La loi n°2013-1117 du 6 décembre 2013 relative à la lutte contre la fraude fiscale et la grande délinquance économique et financière a instauré un registre public des trusts dont l’accès a été très rapidement suspendu suite à un référé-suspension en date du 22 juillet 2016.
Afin de permettre à l’administration fiscale d’être informée de l’existence de trusts étrangers ayant un lien territorial avec la France1, l’article 1649 AB du CGI impose depuis 2011 aux administrateurs de ces trusts la double obligation déclarative suivante :
- une déclaration relative à la constitution, la modification ou l’extinction, ainsi qu’au contenu des termes du trust (alinéa 1) ;
- tous les ans, une déclaration de la valeur vénale au 1er janvier de l’année des biens, droits ou produits capitalisés au sein du trust (alinéa 6).

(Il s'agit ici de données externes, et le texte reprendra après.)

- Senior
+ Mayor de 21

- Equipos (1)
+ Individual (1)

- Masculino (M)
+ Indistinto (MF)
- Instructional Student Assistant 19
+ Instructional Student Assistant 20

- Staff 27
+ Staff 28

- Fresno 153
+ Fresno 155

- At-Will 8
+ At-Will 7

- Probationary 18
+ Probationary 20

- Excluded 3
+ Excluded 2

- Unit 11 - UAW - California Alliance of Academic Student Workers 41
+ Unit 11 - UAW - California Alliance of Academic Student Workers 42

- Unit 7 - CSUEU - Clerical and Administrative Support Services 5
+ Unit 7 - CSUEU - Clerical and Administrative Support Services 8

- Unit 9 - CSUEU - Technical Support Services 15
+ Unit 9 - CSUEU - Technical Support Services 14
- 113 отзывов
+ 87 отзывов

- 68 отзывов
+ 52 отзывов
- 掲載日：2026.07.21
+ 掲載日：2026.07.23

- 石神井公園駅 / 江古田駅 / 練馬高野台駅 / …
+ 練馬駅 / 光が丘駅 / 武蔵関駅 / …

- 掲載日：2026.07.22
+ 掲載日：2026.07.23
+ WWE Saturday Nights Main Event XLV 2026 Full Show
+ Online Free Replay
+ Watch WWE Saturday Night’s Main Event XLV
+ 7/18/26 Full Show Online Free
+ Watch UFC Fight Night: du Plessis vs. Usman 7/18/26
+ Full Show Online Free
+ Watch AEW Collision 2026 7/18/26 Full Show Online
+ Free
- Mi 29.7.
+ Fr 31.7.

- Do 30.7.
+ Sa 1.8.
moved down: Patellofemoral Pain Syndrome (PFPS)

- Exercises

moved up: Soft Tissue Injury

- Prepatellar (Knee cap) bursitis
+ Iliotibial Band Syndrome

Le non-respect de l’une de ces obligations est passible d’une sanction édictée à l’article 1736 IV bis du CGI lequel prévoit que «les infractions à l’article 1649 AB sont passibles d’une amende de 20 000 € ou, s’il est plus élevé, d’un montant égal à 12,5% des biens ou droits placés dans le trust ainsi que des produits qui y sont capitalisés».
La loi n°2013-1117 du 6 décembre 2013 de lutte contre la fraude fiscale et la grande délinquance économique et financière (ci-après «la Loi») a instauré en son article 11 un registre public des trusts. Ce registre recense les trusts ayant un lien territorial avec la France, dont un au moins des constituants, bénéficiaires ou administrateurs a son domicile fiscal en France ou qui comprend un bien ou un droit qui y est situé au sens de l’article 750 ter du CGI.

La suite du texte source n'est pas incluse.